Collection entries:
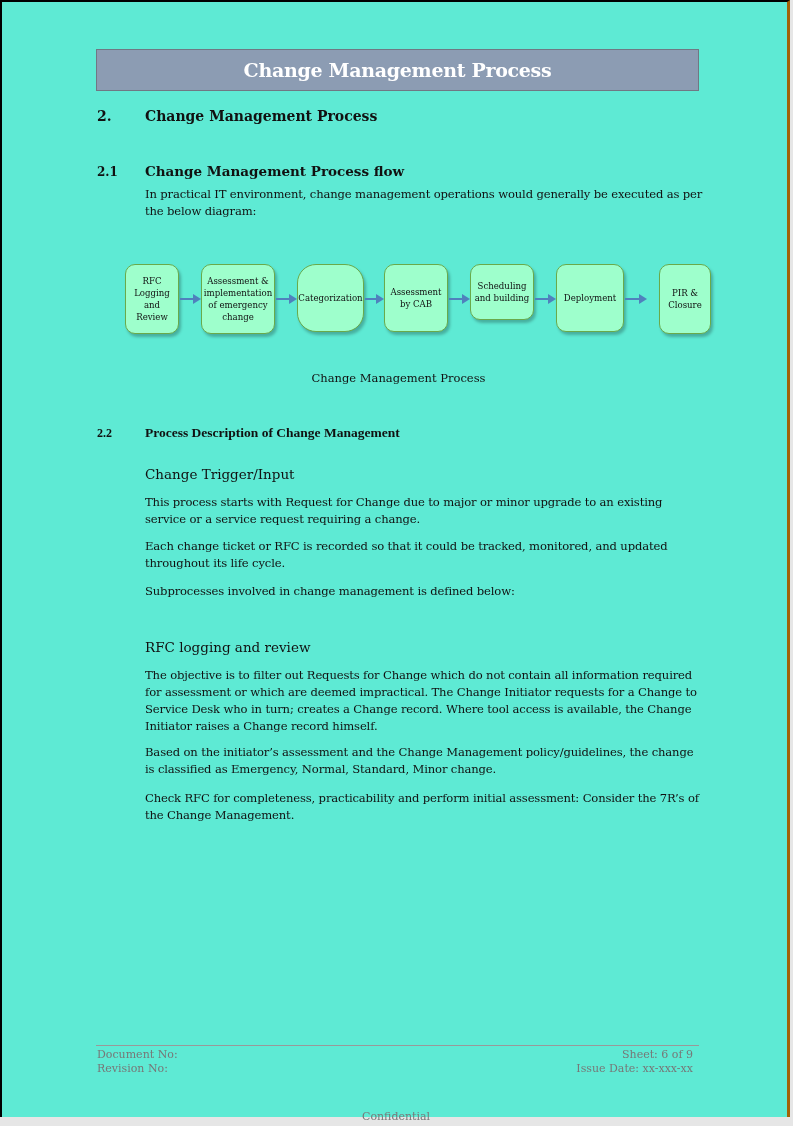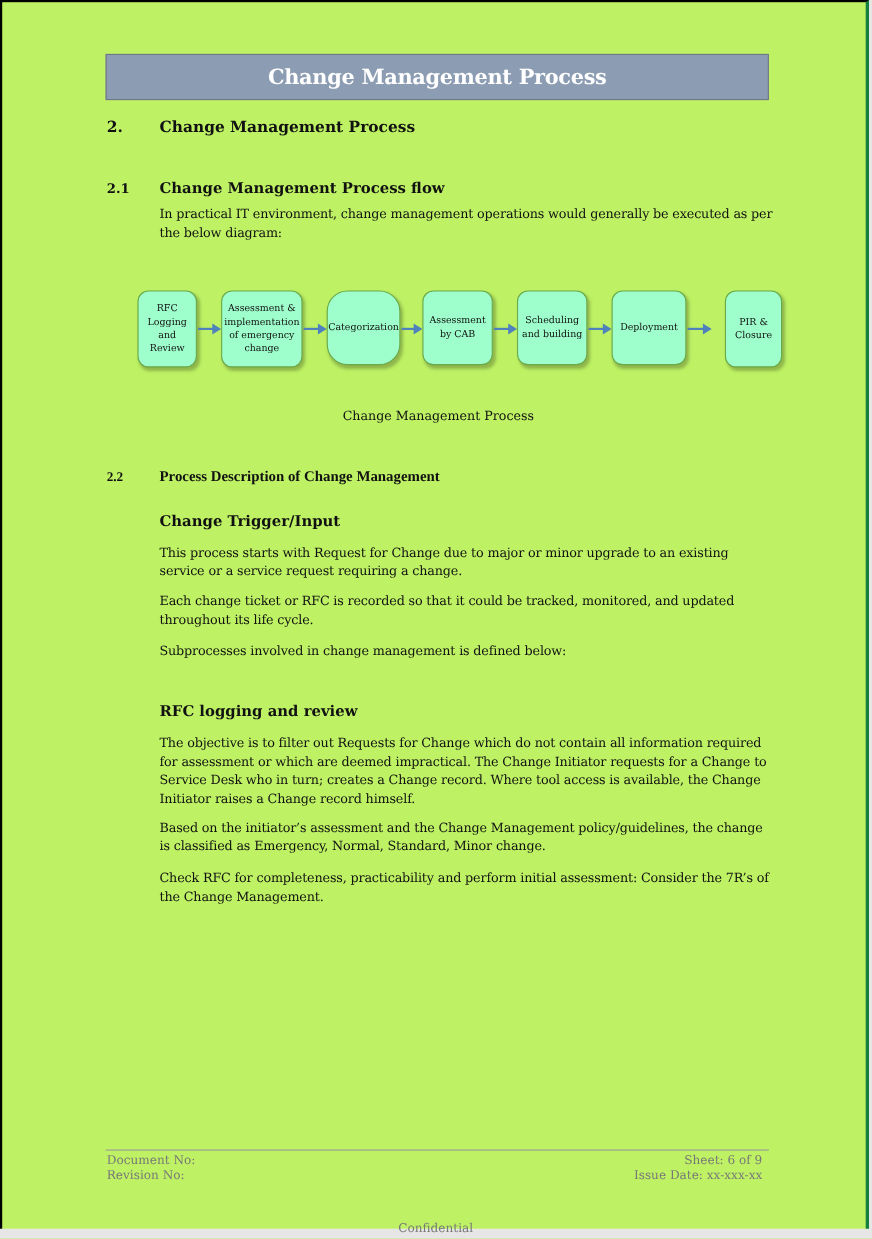--- a/index.html
+++ b/index.html
@@ -4,40 +4,40 @@
   <style>
     html, body { margin: 0; padding: 0; }
     body {
       width: 793px; height: 1126px; background: #e6e6e6;
       font-family: "DejaVu Serif", "Liberation Serif", serif;
       color: #111;
       position: relative; overflow: hidden;
     }
     .page {
       position: absolute; left: 0; top: 0; width: 790px; height: 1117px;
-      background: #bef264; border-left: 2px solid #000; border-top: 2px solid #000; border-right: 3px solid #15803d;
+      background: #5eead4; border-left: 2px solid #000; border-top: 2px solid #000; border-right: 3px solid #a16207;
       box-sizing: border-box;
     }
     .banner {
       position: absolute; left: 94px; top: 47px; width: 603px; height: 42px;
       background: #8c9cb3; border: 1px solid #707884; box-sizing: border-box;
       color: #fff; font-weight: bold; font-size: 19px;
       display: flex; align-items: center; justify-content: center;
       font-family: "DejaVu Serif", serif;
       letter-spacing: -0.3px;
     }
     .h1 { position: absolute; left: 95px; top: 106px; font-size: 14px; font-weight: bold; }
     .h1 .num { display: inline-block; width: 48px; }
     .h2 { position: absolute; left: 95px; top: 161px; font-size: 13.5px; font-weight: bold; }
     .h2 .num { display: inline-block; width: 48px; font-size: 12px; }
     .para {
       position: absolute; left: 143px; width: 560px; font-size: 11.6px; line-height: 17px;
       letter-spacing: -0.15px;
     }
-    .h3 { position: absolute; left: 143px; font-size: 13.5px; font-weight: bold; }
+    .h3 { position: absolute; left: 143px; font-size: 13.5px; font-weight: normal; }
     .caption { position: absolute; left: 0; width: 793px; top: 369px; text-align: center; font-size: 11.5px; }
 
     .flow { position: absolute; left: 0; top: 0; width: 793px; height: 400px; pointer-events: none; }
     .box {
       position: absolute; background: #9effcc; border: 1.5px solid #6aaa4a; border-radius: 10px;
       box-shadow: 2px 3px 3px rgba(0,0,0,0.25);
       display: flex; align-items: center; justify-content: center; text-align: center;
       font-size: 8.6px; line-height: 12px; color: #111; box-sizing: border-box; padding: 2px;
       pointer-events: auto;
     }
@@ -71,21 +71,21 @@
 
   <div class="flow">
     <div class="box" style="left:123px;top:262px;width:54px;height:70px;">RFC Logging and Review</div>
     <div class="arrow" style="left:178px;top:296px;width:19px;"></div>
     <div class="box" style="left:199px;top:262px;width:74px;height:70px;text-align:center;">Assessment &amp; implementation of emergency change</div>
     <div class="arrow" style="left:274px;top:296px;width:19px;"></div>
     <div class="box" style="left:295px;top:262px;width:67px;height:68px;border-radius:19px;">Categorization</div>
     <div class="arrow" style="left:363px;top:296px;width:17px;"></div>
     <div class="box" style="left:382px;top:262px;width:64px;height:68px;">Assessment by CAB</div>
     <div class="arrow" style="left:447px;top:296px;width:19px;"></div>
-    <div class="box" style="left:468px;top:262px;width:64px;height:68px;">Scheduling and building</div>
+    <div class="box" style="left:468px;top:262px;width:64px;height:56px;">Scheduling and building</div>
     <div class="arrow" style="left:533px;top:296px;width:19px;"></div>
     <div class="box" style="left:554px;top:262px;width:68px;height:68px;">Deployment</div>
     <div class="arrow" style="left:623px;top:296px;width:20px;"></div>
     <div class="box" style="left:645px;top:262px;width:52px;height:70px;margin-left:12px;">PIR &amp; Closure</div>
   </div>
 
   <div class="caption">Change Management Process</div>
 
   <div class="h2" style="top:423px;font-family:Liberation Serif, serif;">
     <span class="num">2.2</span><span>Process Description of Change Management</span>

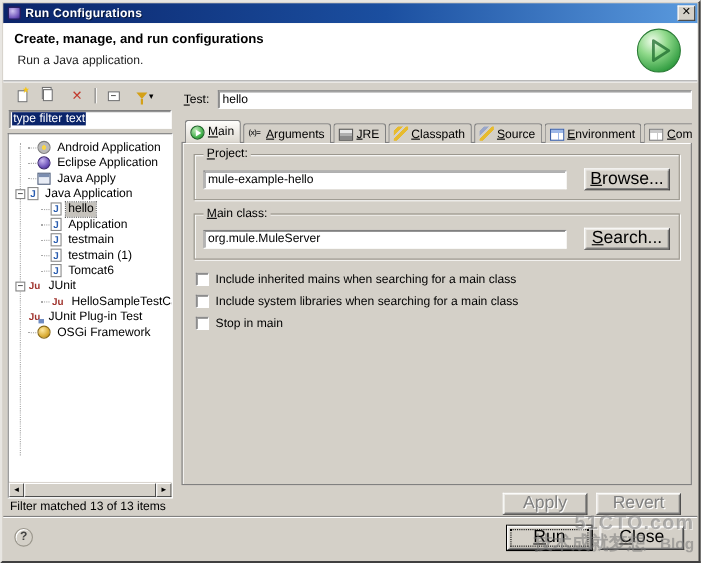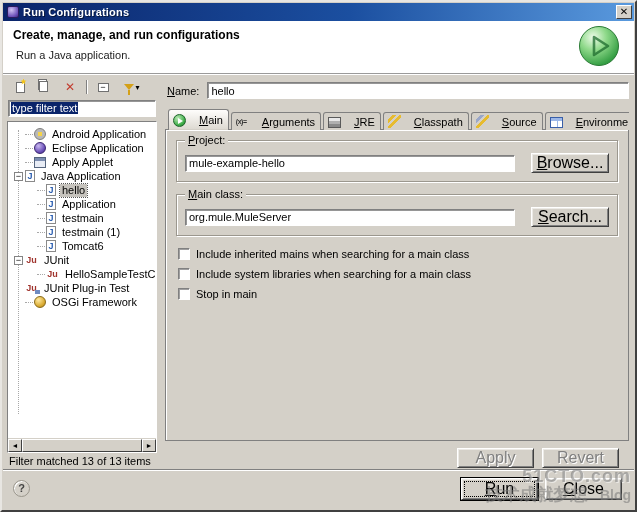--- a/index.html
+++ b/index.html
@@ -85,21 +85,21 @@
   .sarrow{width:14px;background:#d4d0c8;border:1px solid;border-color:#fff #404040 #404040 #fff;
     font-size:7px;line-height:11px;text-align:center;color:#000;cursor:pointer;flex:none;}
   .sthumb{flex:1;margin:0;background:#d4d0c8;border:1px solid;border-color:#fff #404040 #404040 #fff;cursor:grab;}
   .lstatus{height:15px;font-size:11px;color:#000;padding:2px 0 0 2px;white-space:nowrap;}
   
   .right{flex:1;display:flex;flex-direction:column;min-width:0;}
   .namerow{display:flex;align-items:center;gap:8px;margin:4px 0 10px 2px;}
   .namerow label{font-size:11px;}
   .namerow input{flex:1;}
   .tabs{display:flex;align-items:flex-end;height:21px;padding-left:3px;position:relative;z-index:2;white-space:nowrap;overflow:hidden;}
-  .tab{display:flex;align-items:center;gap:13px;font-size:11px;padding:2px 5px 2px 4px;
+  .tab{display:flex;align-items:center;gap:3px;font-size:11px;padding:2px 5px 2px 4px;
     background:#d4d0c8;border:1px solid #808080;border-bottom:none;border-radius:3px 3px 0 0;
     margin-right:2px;height:18px;cursor:pointer;color:#000;}
   .tab.sel{background:linear-gradient(#fefdfb,#dcd8d0);height:21px;position:relative;}
   .tab.sel::after{content:"";position:absolute;left:0;right:0;bottom:-1px;height:2px;background:#d4d0c8;}
   .tabicon{width:13px;height:13px;flex:none;position:relative;display:inline-block;}
   .ti-main{border-radius:50%;background:radial-gradient(circle at 35% 30%,#bdeab7,#3fae49 65%,#20702c);border:1px solid #1d6428;}
   .ti-main::after{content:"";position:absolute;left:4px;top:3px;width:0;height:0;
     border-left:5px solid #fff;border-top:3px solid transparent;border-bottom:3px solid transparent;}
   .ti-args{font-size:7px;font-weight:bold;color:#333;line-height:13px;letter-spacing:-.5px;}
   .ti-jre{background:linear-gradient(#e8e8e8 0 3px,#b0b0b0 3px 6px,#8a8a8a 6px 9px,#6f6f6f 9px);border:1px solid #5a5a5a;height:11px;margin-top:1px;}
@@ -204,21 +204,21 @@
             <span class="tlabel">Android Application</span>
           </div>
           <div class="trow l0 noexp">
             <span class="dots"></span>
             <span class="ticn i-eclipse"></span>
             <span class="tlabel">Eclipse Application</span>
           </div>
           <div class="trow l0 noexp">
             <span class="dots"></span>
             <span class="ticn i-applet"></span>
-            <span class="tlabel">Apply Applet</span>
+            <span class="tlabel">Java Apply</span>
           </div>
           <div class="trow l0">
             <span class="expbox">−</span>
             <span class="ticn i-jpage">J</span>
             <span class="tlabel">Java Application</span>
           </div>
           <div class="trow l1">
             <span class="dots"></span>
             <span class="ticn i-jpage">J</span>
             <span class="tlabel selected">hello</span>
@@ -267,21 +267,21 @@
           <span class="sarrow">◄</span>
           <span class="sthumb"></span>
           <span class="sarrow">►</span>
         </div>
       </div>
       <div class="lstatus">Filter matched 13 of 13 items</div>
     </div>
 
     <div class="right">
       <div class="namerow">
-        <label class="mn">Name:</label>
+        <label class="mn">Test:</label>
         <input class="field sunken" type="text" value="hello" style="">
       </div>
 
       <div class="tabs">
         <div class="tab sel">
           <span class="tabicon ti-main"></span>
           <span class="mn">Main</span>
         </div>
         <div class="tab">
           <span class="tabicon ti-args">(x)=</span>

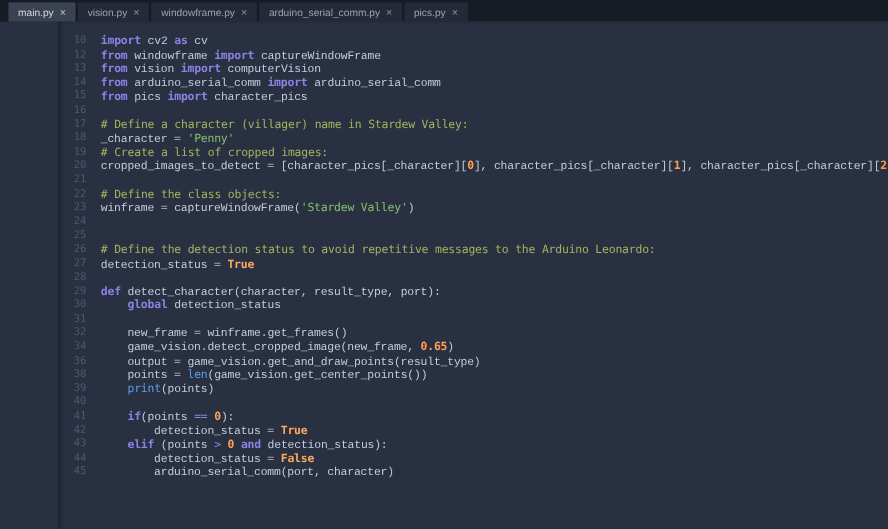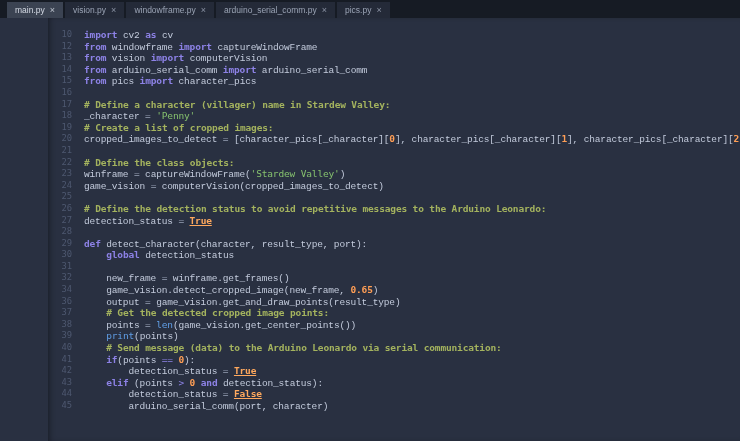--- a/index.html
+++ b/index.html
@@ -32,24 +32,24 @@
     flex:0 0 24px;text-align:right;color:var(--gutter_text);
     font:8.8px/11.6px "DejaVu Sans Mono",monospace;
     padding-right:0;user-select:none;
   }
   .code{
     font:9.5px/11.6px "DejaVu Sans Mono",monospace;
     letter-spacing:-0.15px;white-space:pre;color:var(--default_text);
     padding-left:12px;
   }
   .tok-kw{color:var(--keyword);font-weight:bold;}
-  .tok-cm{color:var(--comment);font-weight:bold;}
+  .tok-cm{color:var(--comment);font-weight:normal;}
   .tok-str{color:var(--string);}
   .tok-num{color:var(--number);font-weight:bold;}
-  .tok-bool{color:var(--boolean);font-weight:bold;text-decoration:underline;}
+  .tok-bool{color:var(--boolean);font-weight:bold;}
   .tok-bi{color:var(--builtin);}
   .tok-op{color:var(--operator);}
   .tok-kop{color:var(--keyword);}
   .tok-txt{color:var(--default_text);font-family:Liberation Mono, monospace;}
 </style>
 </head>
 <body>
 
 <div class="window">
   <div class="tabbar" id="tabbar">
@@ -122,21 +122,20 @@
       <div class="line">
         <span class="ln">22</span>
         <span class="code"><span class="tok-cm"># Define the class objects:</span></span>
       </div>
       <div class="line">
         <span class="ln">23</span>
         <span class="code"><span class="tok-txt">winframe </span><span class="tok-op">= </span><span class="tok-txt">captureWindowFrame(</span><span class="tok-str">'Stardew Valley'</span><span class="tok-txt">)</span></span>
       </div>
       <div class="line">
         <span class="ln">24</span>
-        <span class="code"><span class="tok-txt">game_vision </span><span class="tok-op">= </span><span class="tok-txt">computerVision(cropped_images_to_detect)</span></span>
       </div>
       <div class="line">
         <span class="ln">25</span>
         <span class="code"></span>
       </div>
       <div class="line">
         <span class="ln">26</span>
         <span class="code"><span class="tok-cm"># Define the detection status to avoid repetitive messages to the Arduino Leonardo:</span></span>
       </div>
       <div class="line">
@@ -165,34 +164,29 @@
       </div>
       <div class="line">
         <span class="ln">34</span>
         <span class="code"><span class="tok-txt">    game_vision.detect_cropped_image(new_frame, </span><span class="tok-num">0.65</span><span class="tok-txt">)</span></span>
       </div>
       <div class="line">
         <span class="ln">36</span>
         <span class="code"><span class="tok-txt">    output </span><span class="tok-op">= </span><span class="tok-txt">game_vision.get_and_draw_points(result_type)</span></span>
       </div>
       <div class="line">
-        <span class="ln">37</span>
-        <span class="code"><span class="tok-txt">    </span><span class="tok-cm"># Get the detected cropped image points:</span></span>
-      </div>
-      <div class="line">
         <span class="ln">38</span>
         <span class="code"><span class="tok-txt">    points </span><span class="tok-op">= </span><span class="tok-bi">len</span><span class="tok-txt">(game_vision.get_center_points())</span></span>
       </div>
       <div class="line">
         <span class="ln">39</span>
         <span class="code"><span class="tok-txt">    </span><span class="tok-bi">print</span><span class="tok-txt">(points)</span></span>
       </div>
       <div class="line">
         <span class="ln">40</span>
-        <span class="code"><span class="tok-txt">    </span><span class="tok-cm"># Send message (data) to the Arduino Leonardo via serial communication:</span></span>
       </div>
       <div class="line">
         <span class="ln">41</span>
         <span class="code"><span class="tok-txt">    </span><span class="tok-kw">if</span><span class="tok-txt">(points </span><span class="tok-kop">==</span><span class="tok-txt"> </span><span class="tok-num">0</span><span class="tok-txt">):</span></span>
       </div>
       <div class="line">
         <span class="ln">42</span>
         <span class="code"><span class="tok-txt">        detection_status </span><span class="tok-op">= </span><span class="tok-bool">True</span></span>
       </div>
       <div class="line">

*Work item*
Figure out the number of lines above in which the string "Scheduling" appears. Only the number should be given.

*Expected output*
2